Cuando cae a primera hora, el precio de stop-loss no es igual al precio de ejecución

Esta mañana el gráfico ha sido muy directo: BTC está cerca de 75.000 dólares y el desplome en ETH es aún mayor. Muchos, ante la primera impresión, piensan: “¿Y si la dirección estaba equivocada?”.

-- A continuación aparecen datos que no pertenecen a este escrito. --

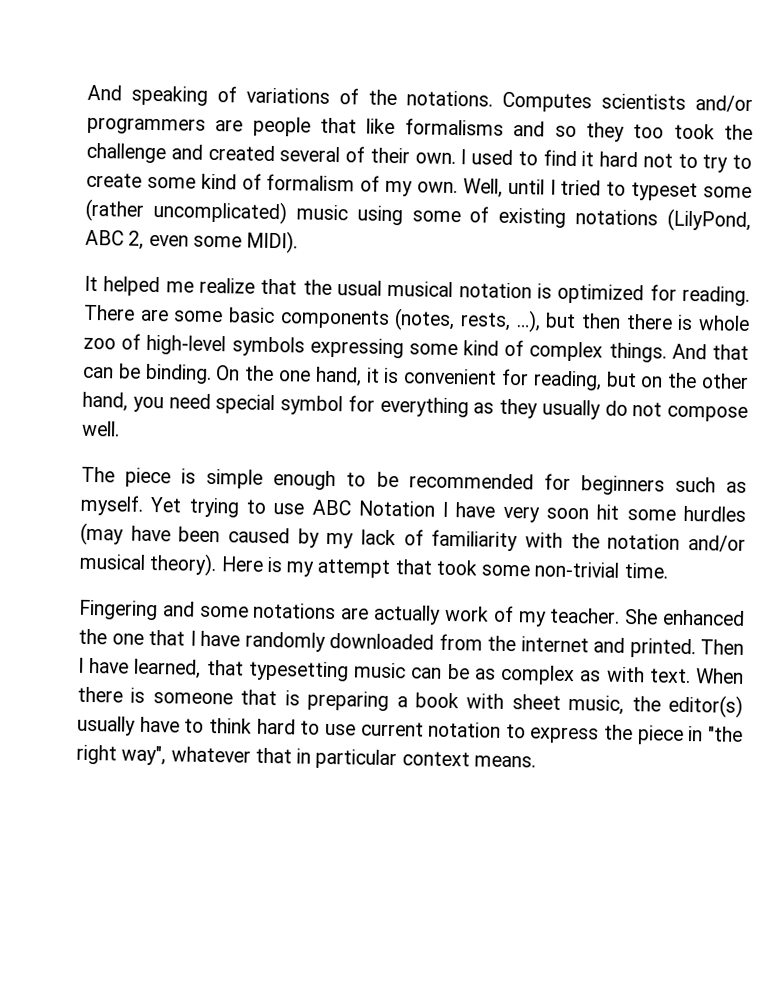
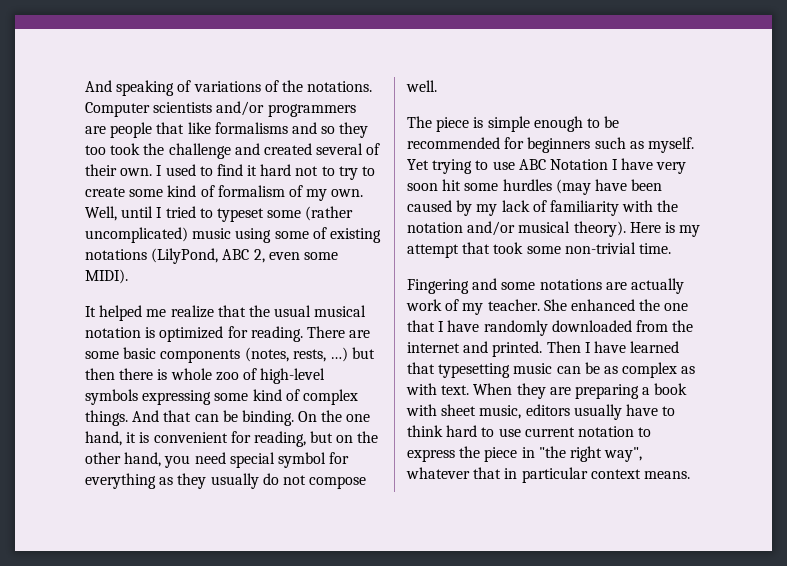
- Computes scientists and/or programmers are people that like formalisms and so they too took the challenge and created several of their own.
+ Computer scientists and/or programmers are people that like formalisms and so they too took the challenge and created several of their own.
- There are some basic components (notes, rests, …), but then there is whole zoo of high-level symbols expressing some kind of complex things.
+ There are some basic components (notes, rests, …) but then there is whole zoo of high-level symbols expressing some kind of complex things.
- Then I have learned, that typesetting music can be as complex as with text.
+ Then I have learned that typesetting music can be as complex as with text.
- When there is someone that is preparing a book with sheet music, the editor(s) usually have to think hard to use current notation to express the piece in "the right way", whatever that in particular context means.
+ When they are preparing a book with sheet music, editors usually have to think hard to use current notation to express the piece in "the right way", whatever that in particular context means.

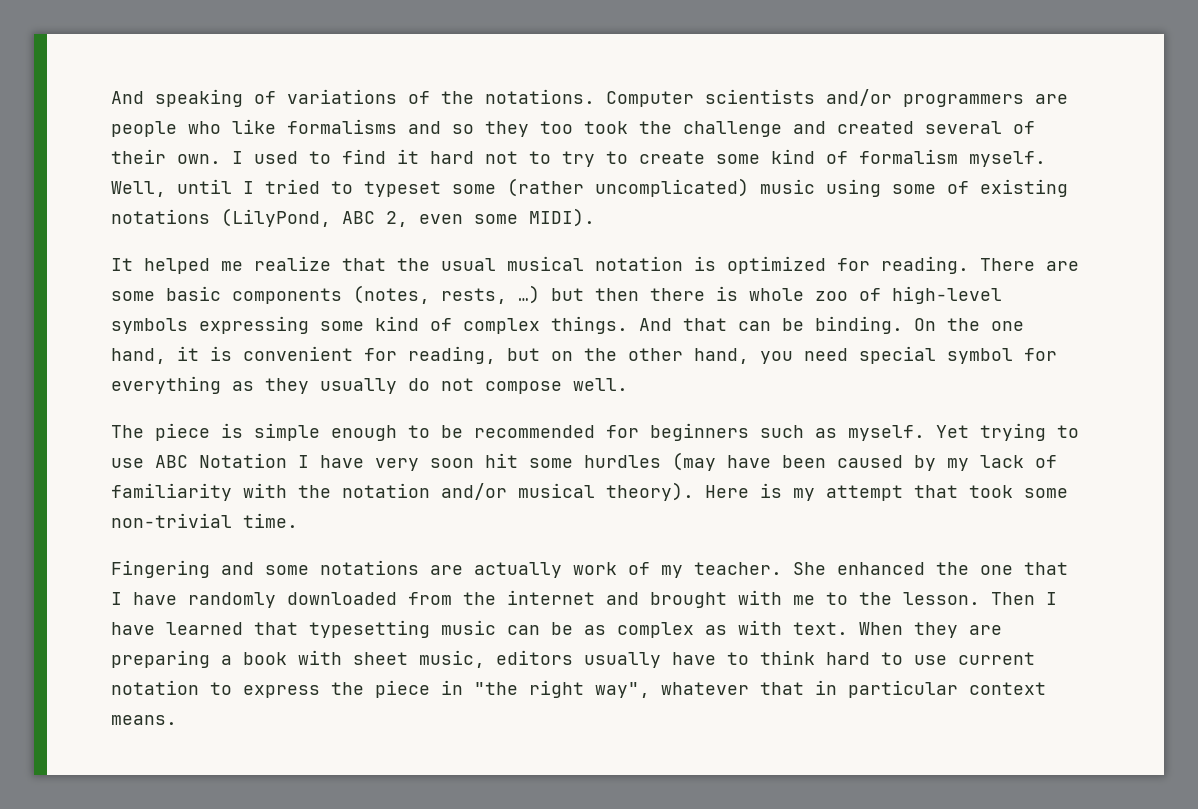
- Computer scientists and/or programmers are people that like formalisms and so they too took the challenge and created several of their own.
+ Computer scientists and/or programmers are people who like formalisms and so they too took the challenge and created several of their own.
- I used to find it hard not to try to create some kind of formalism of my own.
+ I used to find it hard not to try to create some kind of formalism myself.
- She enhanced the one that I have randomly downloaded from the internet and printed.
+ She enhanced the one that I have randomly downloaded from the internet and brought with me to the lesson.

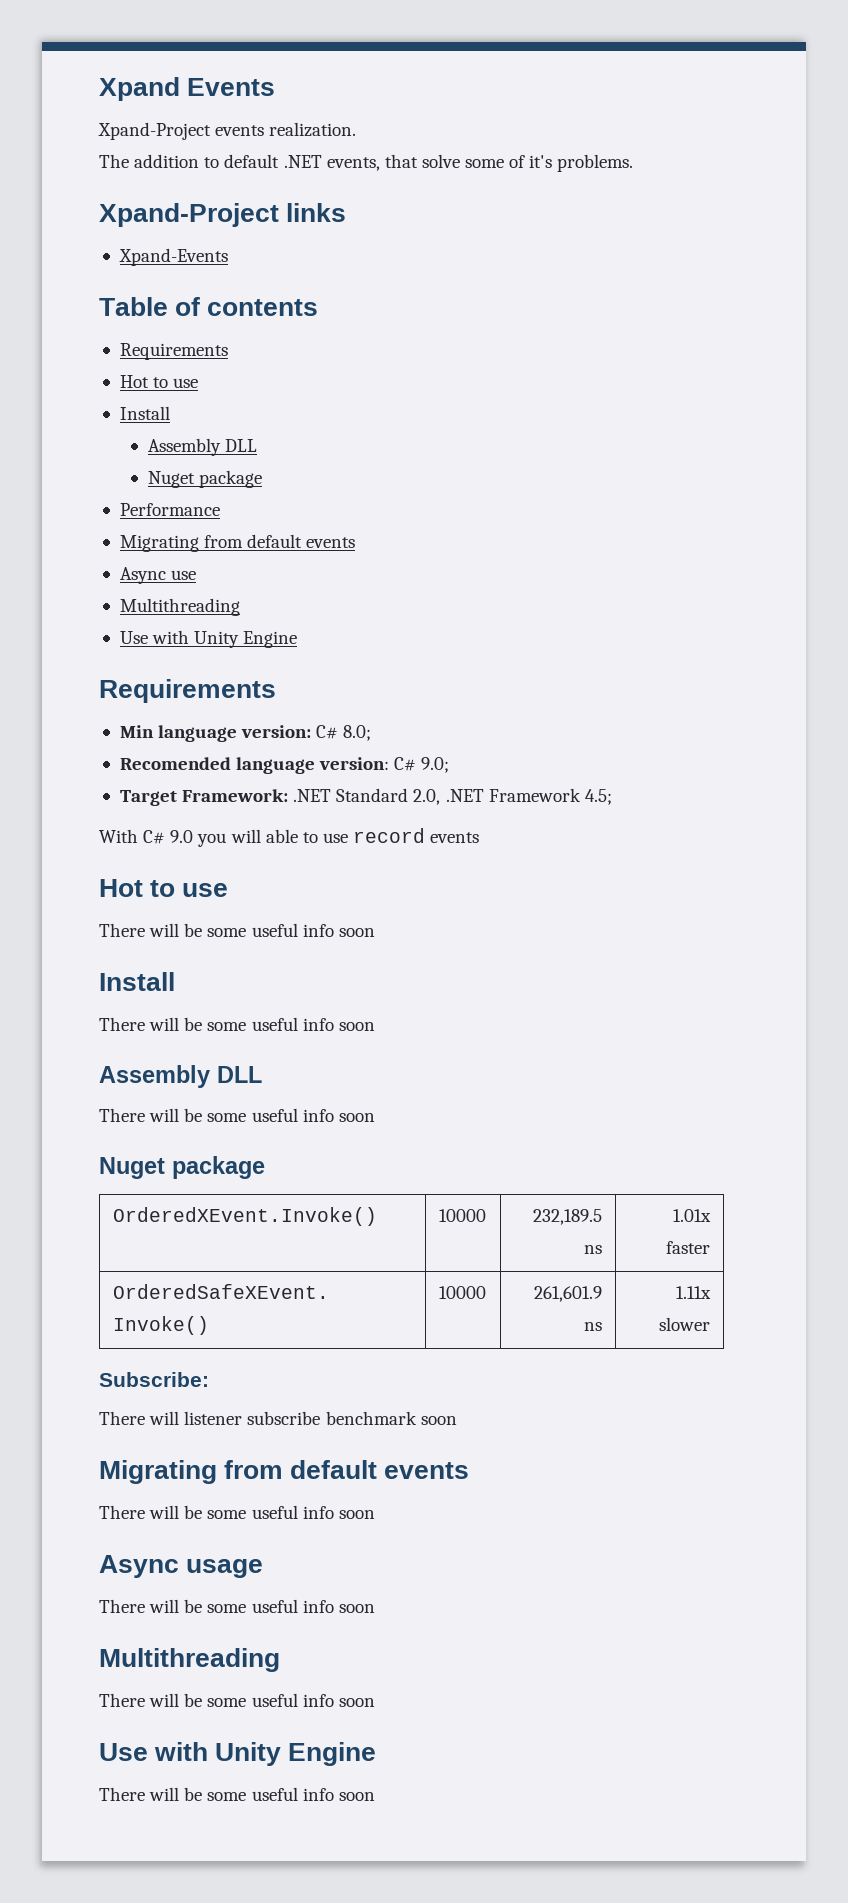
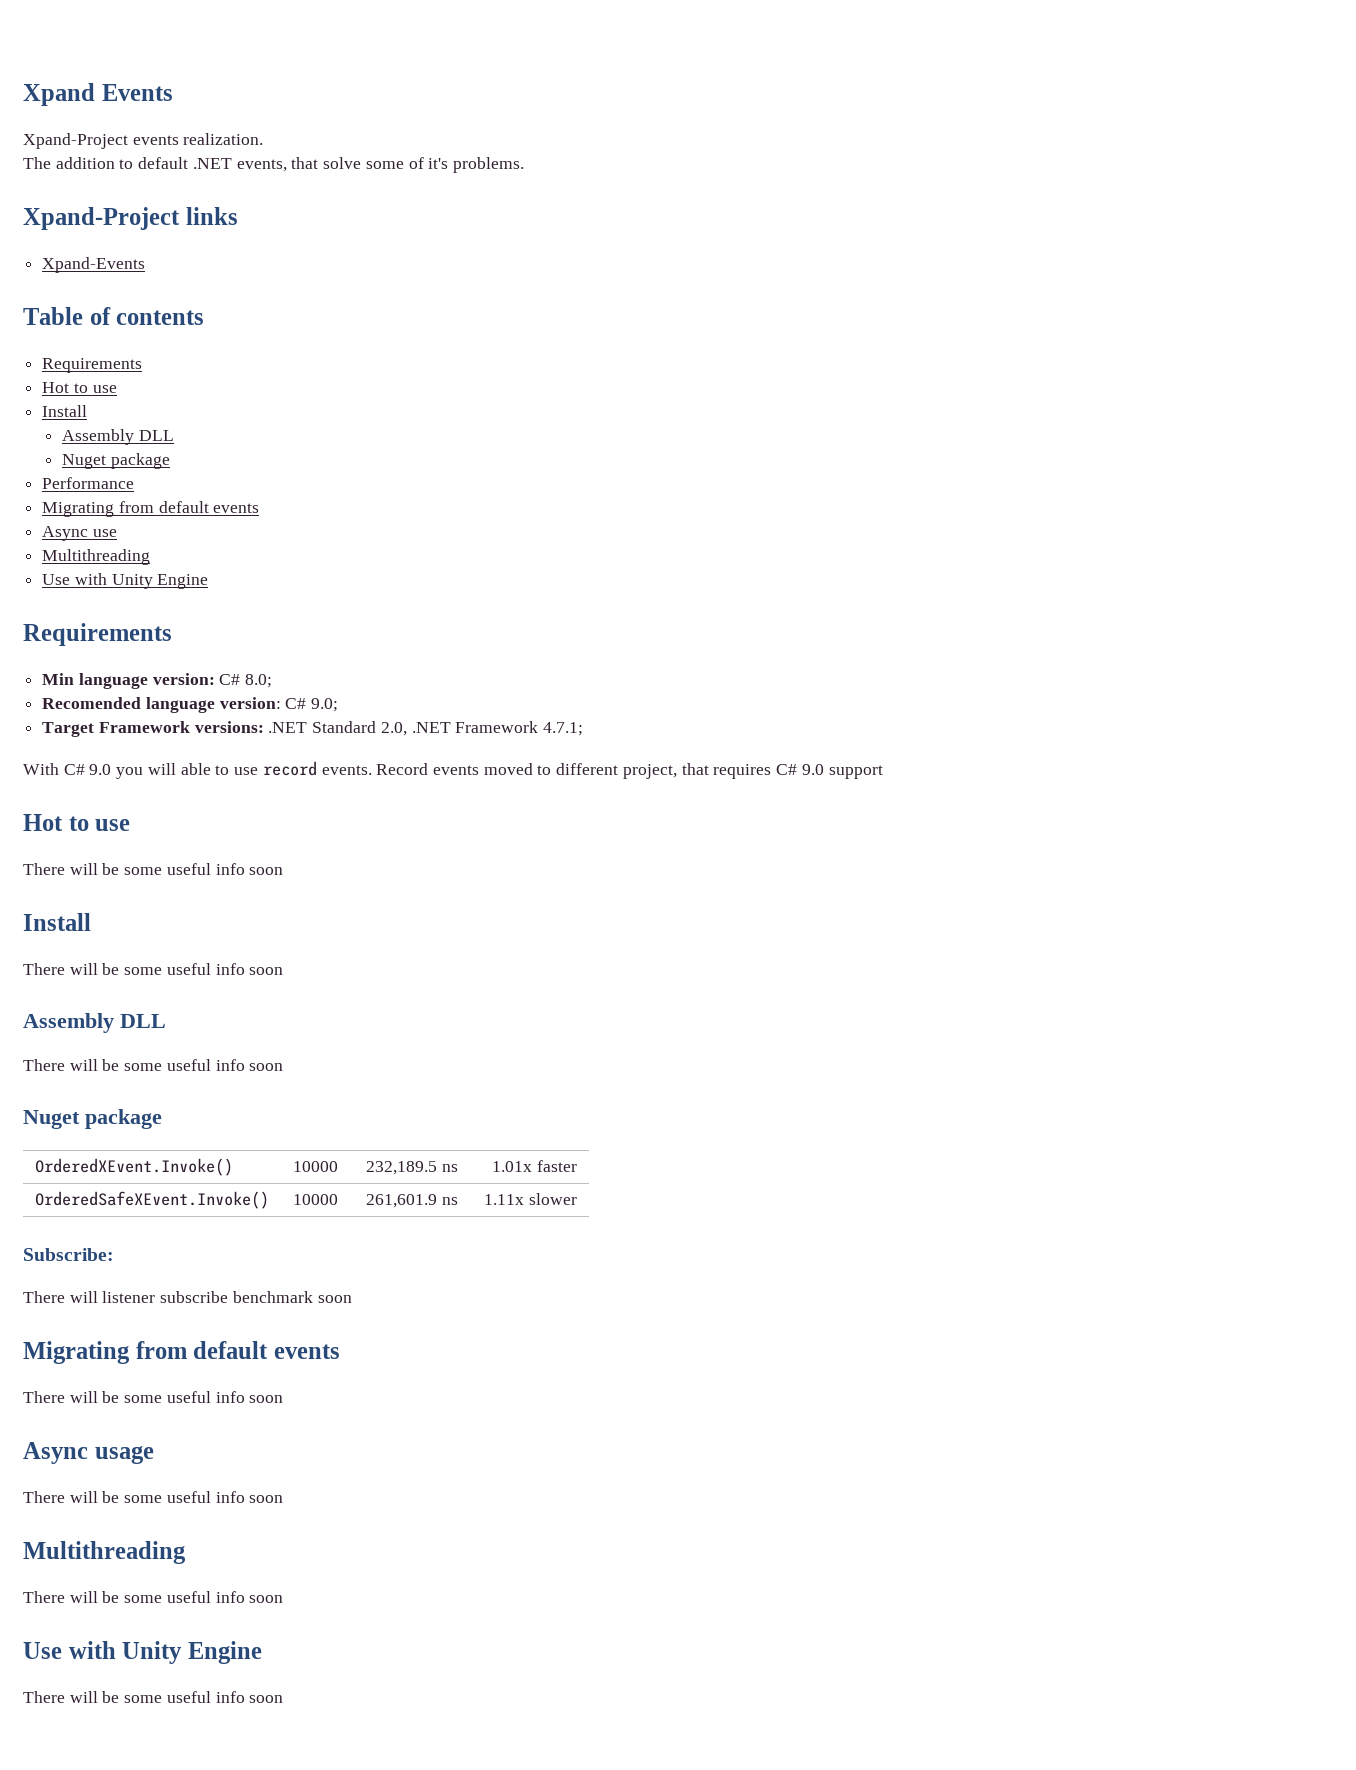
- Target Framework: .NET Standard 2.0, .NET Framework 4.5;
+ Target Framework versions: .NET Standard 2.0, .NET Framework 4.7.1;
- With C# 9.0 you will able to use record events
+ With C# 9.0 you will able to use record events. Record events moved to different project, that requires C# 9.0 support

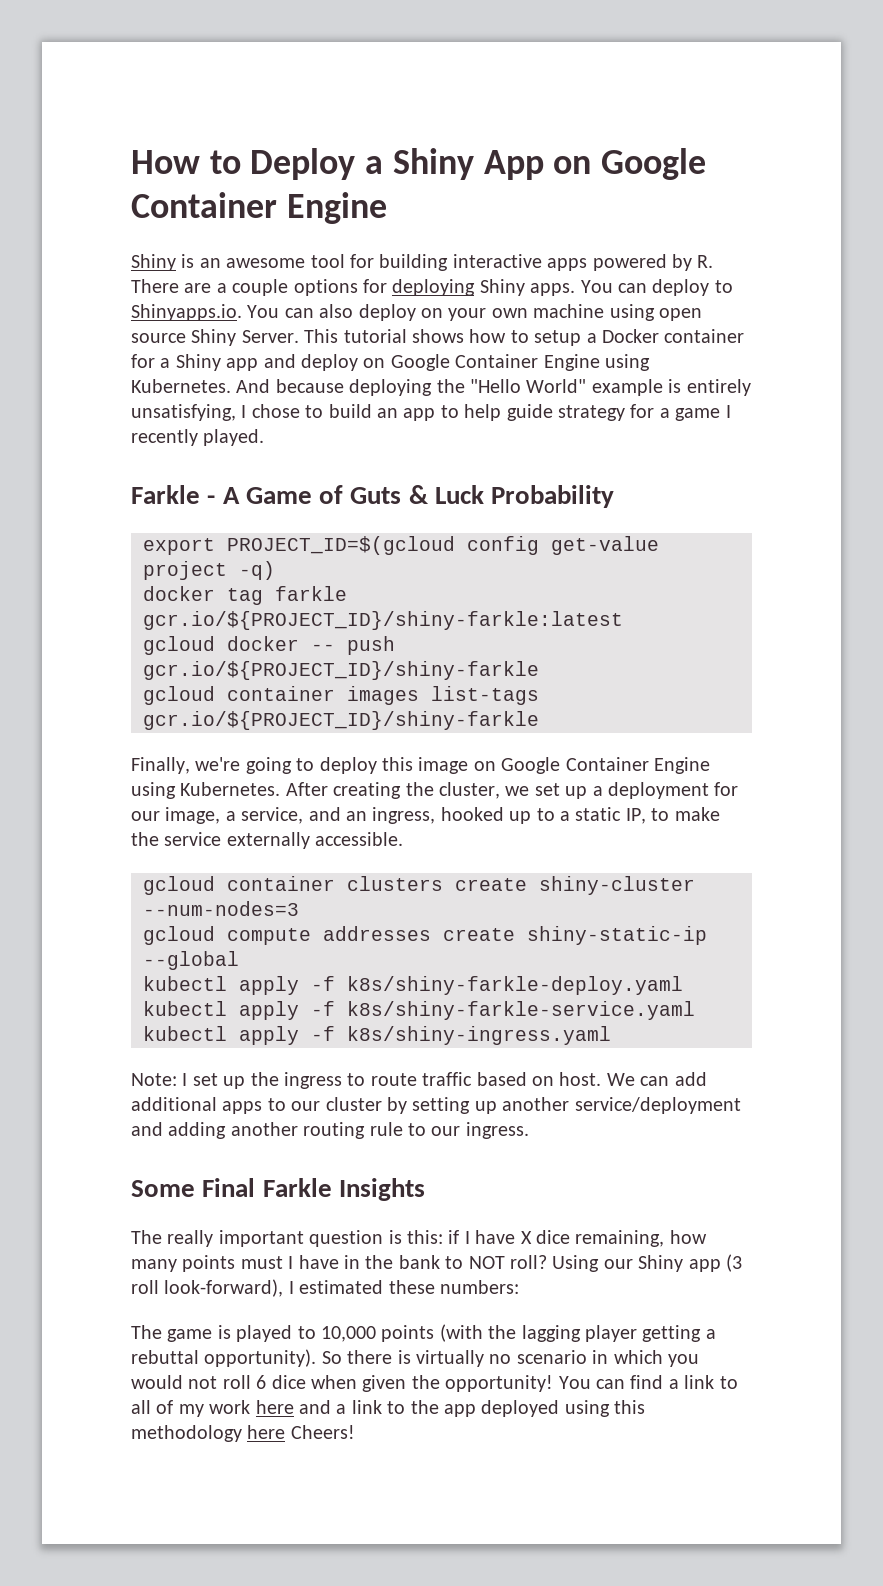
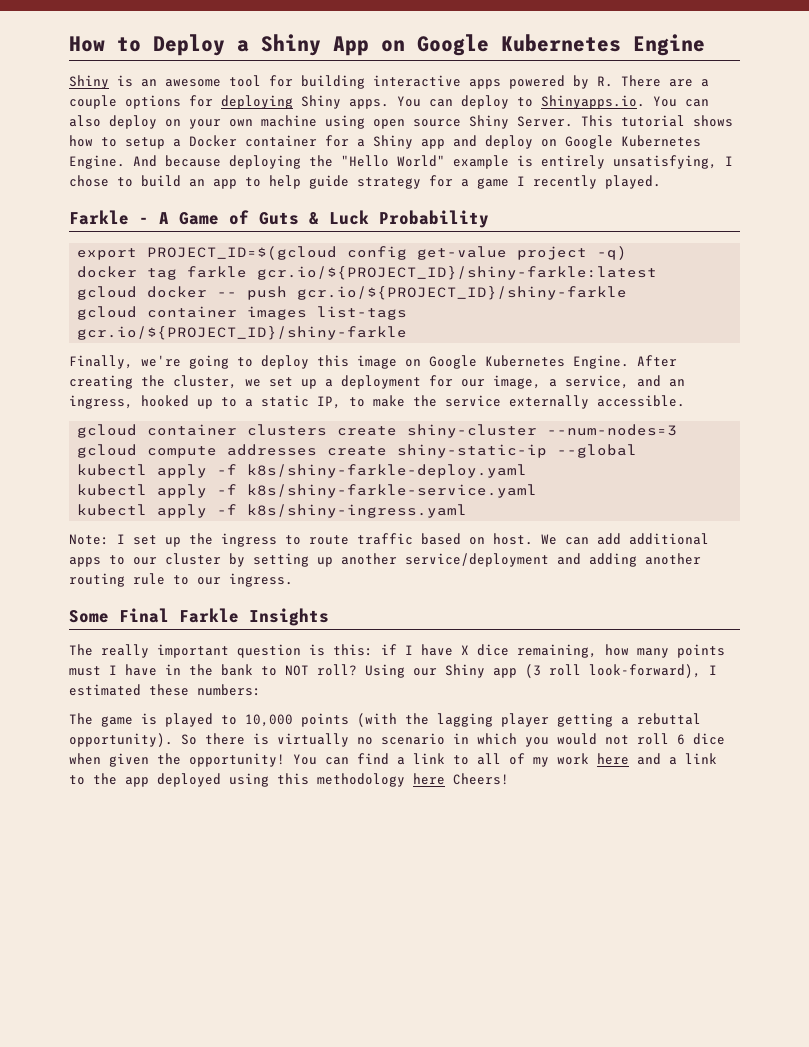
- How to Deploy a Shiny App on Google Container Engine
+ How to Deploy a Shiny App on Google Kubernetes Engine
- This tutorial shows how to setup a Docker container for a Shiny app and deploy on Google Container Engine using Kubernetes.
+ This tutorial shows how to setup a Docker container for a Shiny app and deploy on Google Kubernetes Engine.
- Finally, we're going to deploy this image on Google Container Engine using Kubernetes.
+ Finally, we're going to deploy this image on Google Kubernetes Engine.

Pero lo que realmente duele en los contratos casi nunca es que te equivoques de dirección; es que crees haber configurado un stop-loss, y al final la ejecución sale como si fuera otra operación.

Cómo se mueve el precio de marcado, qué tipo de stop-loss se usa como gatillo, si el libro tiene o no soporte, cuántos niveles se “comen”, cómo se superponen la comisión y la tasa de financiación: normalmente parecen detalles pequeños. Sin embargo, en esos minutos de caída brusca se convierten en el costo real. Especialmente con alto apalancamiento: un deslizamiento del 0,2% puede ser más importante que acertar mirando una sola vela de 15 minutos.

Mi criterio es este: en un mercado bajista, lo primero que debería comparar un trader no es “qué lado tiene más convicción”, sino “qué conjunto de reglas está más cerca de lo que creías que iba a pasar cuando tu posición sea forzosamente cerrada”.

El valor de agregadores Perp como Perpex/PerpEX no debería entenderse solo como “encontrar una entrada”. Un flujo más razonable es: primero elegir el activo; luego comparar la profundidad, las reglas de activación, las tarifas, el deslizamiento y las condiciones de liquidación entre distintos venues; y al final decidir hacia dónde se dirige esta operación.